第18話「あなたがいない一週間。」
6月初めの月曜日。今日から陽菜子は経理部の自分のデスクへ戻った。
「陽菜子ー!おかえり。2週間近くいなくて寂しかったよ~。」
同僚の恵美は陽菜子に抱きつきながら言った。
「ねぇ、今月は寺内さんが営業成績1位だったんだって。」
「そうなんだ。寺内さんもすごいね。」
そのときは、神崎が一位ではなかったことを深く考えなかった。
お手洗いへ入り、個室にいると、手洗い場の方から話し声が聞こえてきた。
「神崎さん今月一位じゃなかったんだって。」
「えーそれって初めてじゃない?なんで?」
「最近、会社にいることが多かったらしいよ。社員食堂でもよく見かけたって。」
「え?神崎さんてランチもだいたい会食して、会社にほとんどいないんでしょ?」
「それがさ――」
二人の話し声は、お手洗いの扉が閉まる音とともに遠ざかっていった。
陽菜子の頭に、この二週間の神崎の姿が次々と浮かんだ。
隣のデスクに座っていたこと。社員食堂で一緒に昼食をとったこと。自分を心配して、外回りを減らしていたこと。
「……私のせい?」
誰にも届かない小さな声が、個室の中に消えていった。
自分のデスクへ戻ると、陽菜子のスマホに神崎から連絡があった。
『今日のランチご一緒にどうですか?』
その文字を見ただけで、陽菜子の胸は嬉しくなった。
けれど、すぐに先ほど聞いた会話が頭をよぎる。
神崎は本来、昼も取引先との予定が多い人だ。
それなのに、この二週間は何度も自分と昼食をとっていた。
――もしかして、私に合わせて予定を変えていたの?
本当は一緒に食べたかった。
それでも、これ以上自分のせいで神崎の仕事を邪魔したくなかった。
陽菜子は唇をきゅっと結び、返信する。
『ごめんなさい。

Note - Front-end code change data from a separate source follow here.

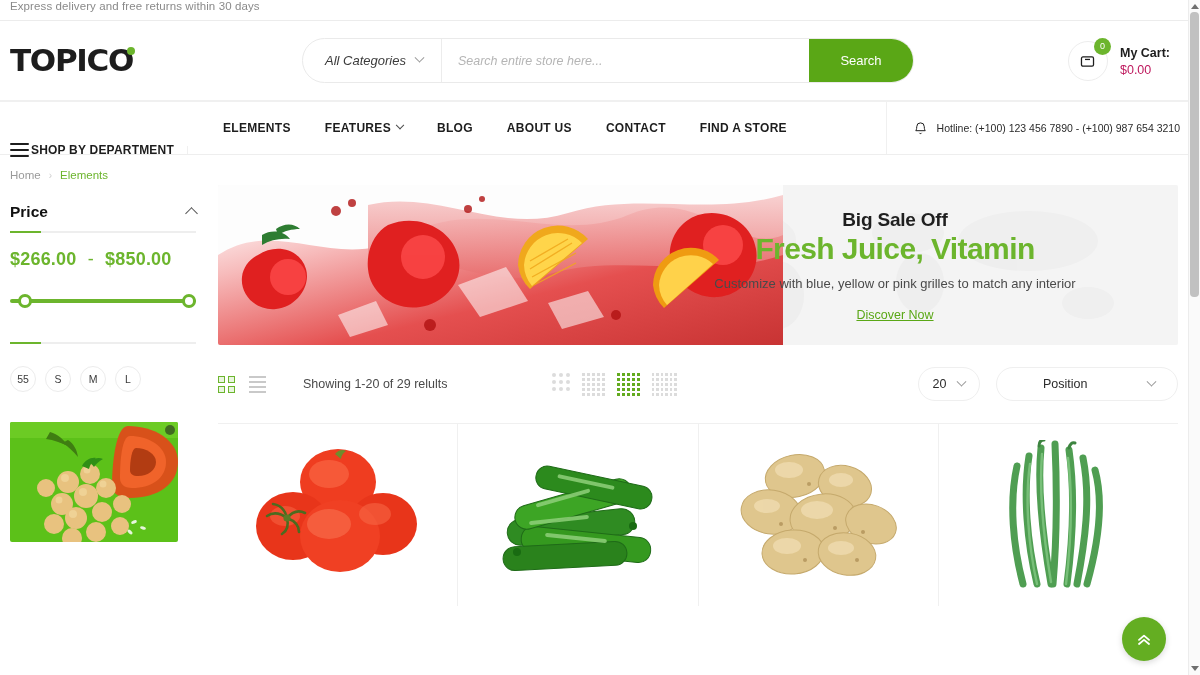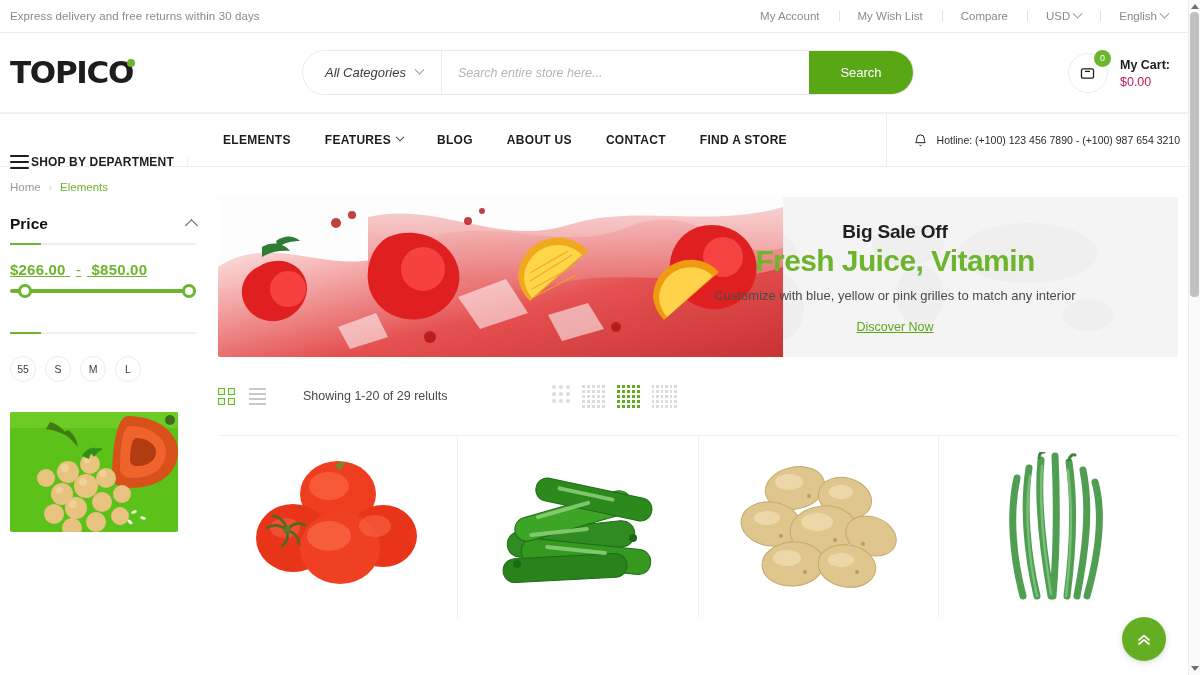--- a/index.html
+++ b/index.html
@@ -15,8 +15,8 @@
 
   
   .topbar {
-    height: 33px; border-bottom: 1px solid #ececec;
-    display: flex; align-items: center; justify-content: space-between;
+    height: 21px; border-bottom: 1px solid #ececec;
+    display: flex; align-items: flex-start; justify-content: space-between;
     padding: 0 14px 0 10px; background: #fff;
   }
   .topbar-left { font-size: 11.5px; color: #8a8a8a; letter-spacing: .1px; }

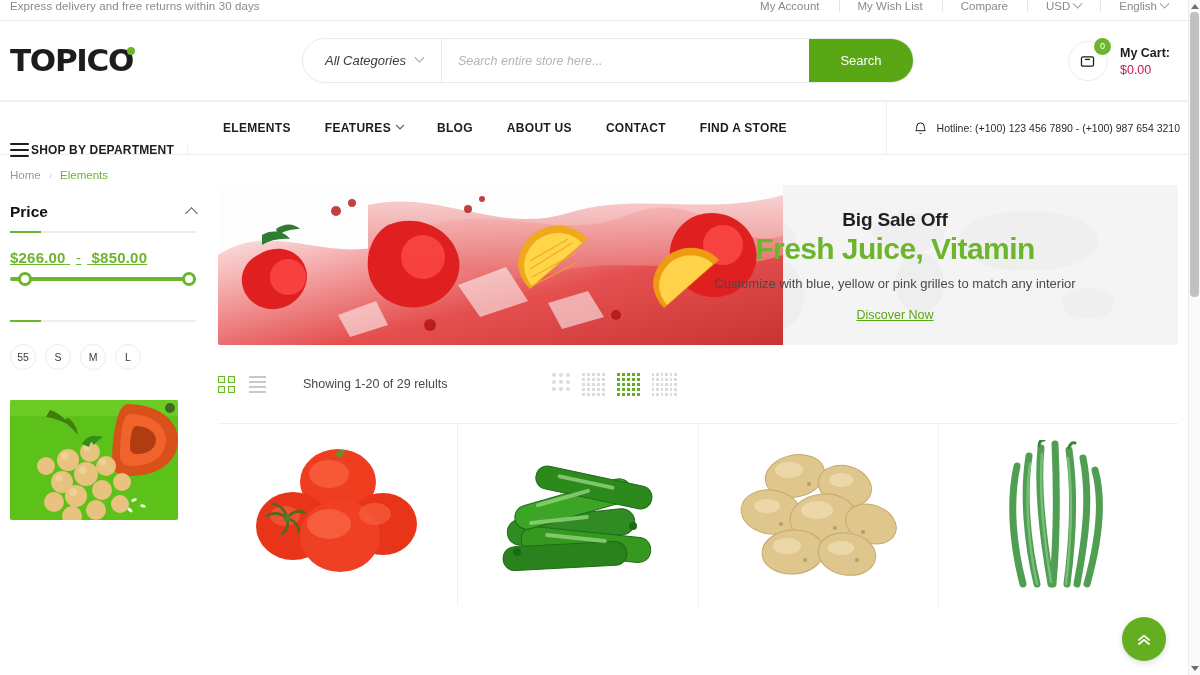--- a/index.html
+++ b/index.html
@@ -201,25 +201,6 @@
 
   <div class="topbar">
     <div class="topbar-left">Express delivery and free returns within 30 days</div>
-    <div class="topbar-right">
-      <div class="tl">
-        <span>My Account</span>
-      </div>
-      <div class="tl">
-        <span>My Wish List</span>
-      </div>
-      <div class="tl">
-        <span>Compare</span>
-      </div>
-      <div class="tl">
-        <span>USD</span>
-        <span class="caret"></span>
-      </div>
-      <div class="tl">
-        <span>English</span>
-        <span class="caret"></span>
-      </div>
-    </div>
   </div>
 
   <div class="header">

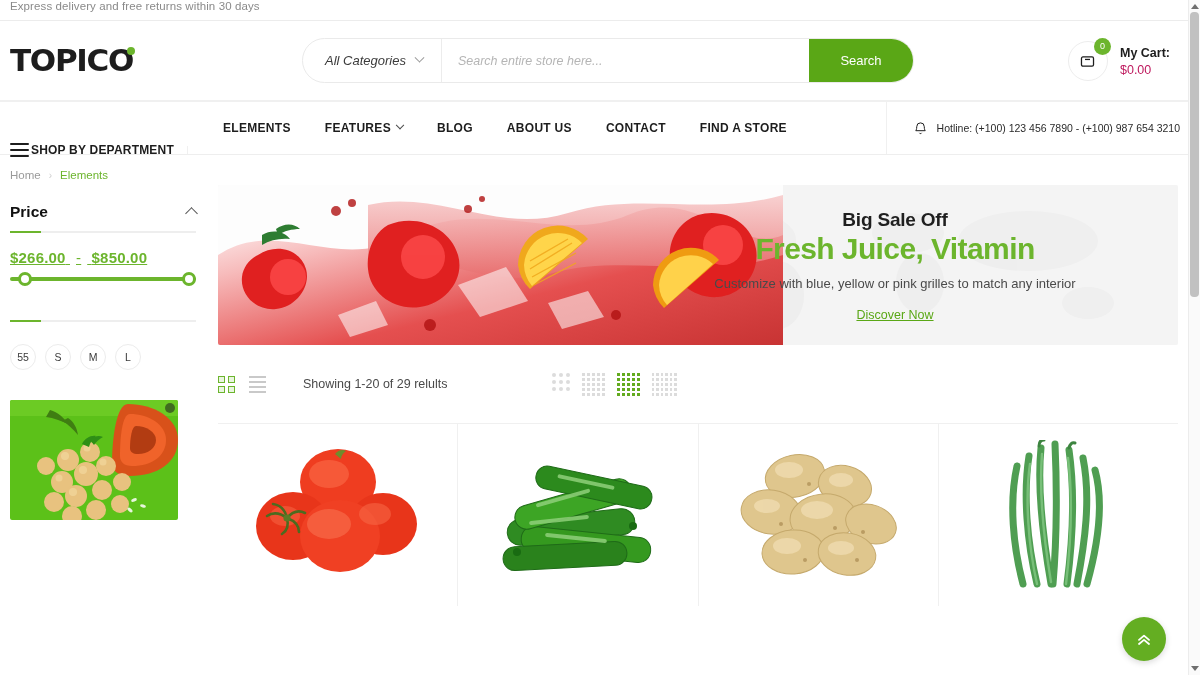--- a/index.html
+++ b/index.html
@@ -118,7 +118,7 @@
   .filter-rule { height: 2px; background: #eee; position: relative; margin-bottom: 16px; }
   .filter-rule::before { content:""; position:absolute; left:0; top:0; width:31px; height:2px; background:#6cb52d; }
 
-  .price-vals { font-size: 15px; font-weight: 700; color: #6cb52d; letter-spacing:.2px; margin-bottom: 6px; text-decoration: underline; }
+  .price-vals { font-size: 18px; font-weight: 700; color: #6cb52d; letter-spacing:.2px; margin-bottom: 24px; }
   .price-vals .dash { color: #6cb52d; padding: 0 6px; font-weight: 400; }
   .slider { position: relative; height: 14px; margin-bottom: 30px; }
   .slider-track { position: absolute; top: 5px; left: 0; right: 0; height: 4px; background: #6cb52d; border-radius: 2px; }

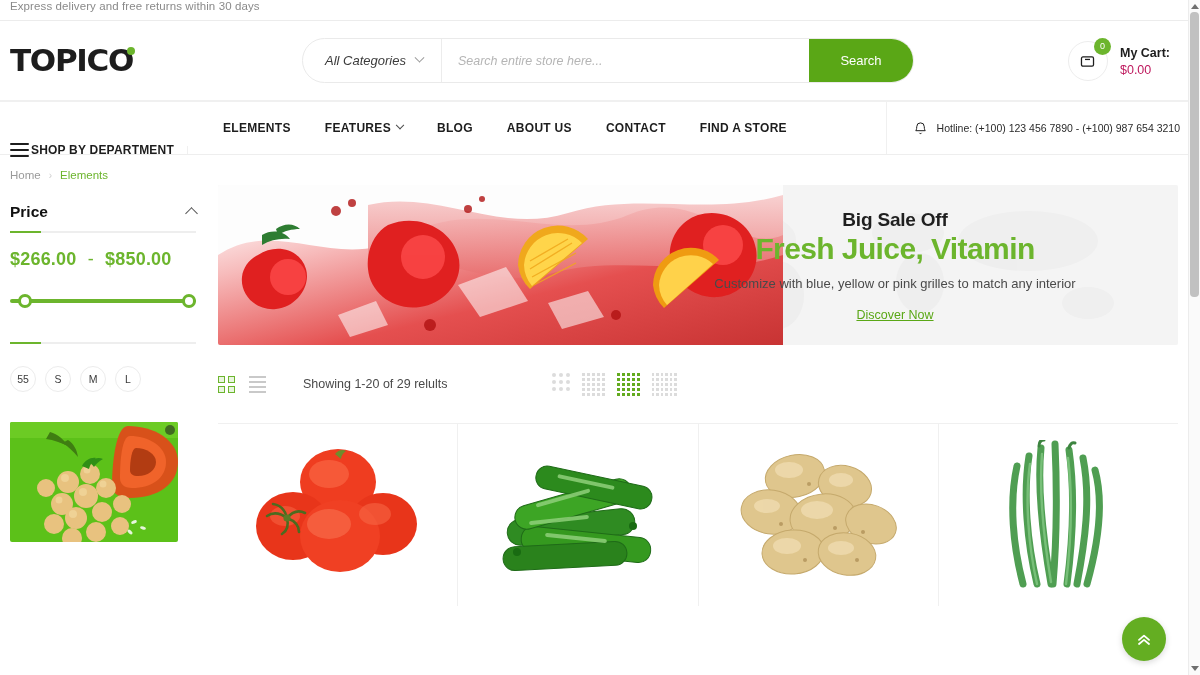--- a/index.html
+++ b/index.html
@@ -556,6 +556,16 @@
           </span>
         </div>
 
+        <div class="toolbar-right">
+          <div class="pill pill-qty">
+            <span>20</span>
+            <span class="caret"></span>
+          </div>
+          <div class="pill pill-sort">
+            <span>Position</span>
+            <span class="caret"></span>
+          </div>
+        </div>
       </div>
 
       <div class="products">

今日は難しいです。』
すぐに既読がついた。
ほどなくして、神崎から返信が届く。
『分かりました。お仕事頑張ってくださいね。』
そして陽菜子はスマホを伏せた。
「……これでいいんだよね」
火曜日も、神崎からランチの誘いが届いた。
陽菜子はしばらく画面を見つめた末、昨日と同じように断った。
ランチから戻った陽菜子は、自分のデスクの上に置かれた小さなチョコレートを見つけた。
その下には、一枚の付箋。
『またご都合が付くときにランチ行きましょう』
見慣れた神崎の字だった。
「……ちくわくん」
思わず名前がこぼれる。
断ったのは自分なのに、その優しい言葉を見ると胸が痛んだ。
水曜日。
経理部へ領収書を届けに来るのは、佐藤や寺内ばかりになった。
「神崎さんは来ないんですね」
何気なく口にすると、寺内が陽菜子を見た。
「神崎? あいつ今週、かなり外回り詰めてるよ」
「そうなんですね」
陽菜子は小さく笑った。
寺内は何か言いたげに陽菜子を見たものの、そのまま営業部へ戻っていった。
昼休みになるたび、陽菜子は無意識にスマホを確認した。
けれど、水曜日も、木曜日も。
神崎からランチの誘いは来なかった。
金曜日。
退勤時間になり、陽菜子は鞄を持って席を立った。
この一週間、神崎とは一度も顔を合わせなかった。
これなら、神崎は仕事に集中できる。
営業成績だって、きっと戻る。
自分が望んだ通りになったはずだった。
それなのに――。
「……寂しいな」
口からこぼれた言葉に、陽菜子自身が一番驚いた。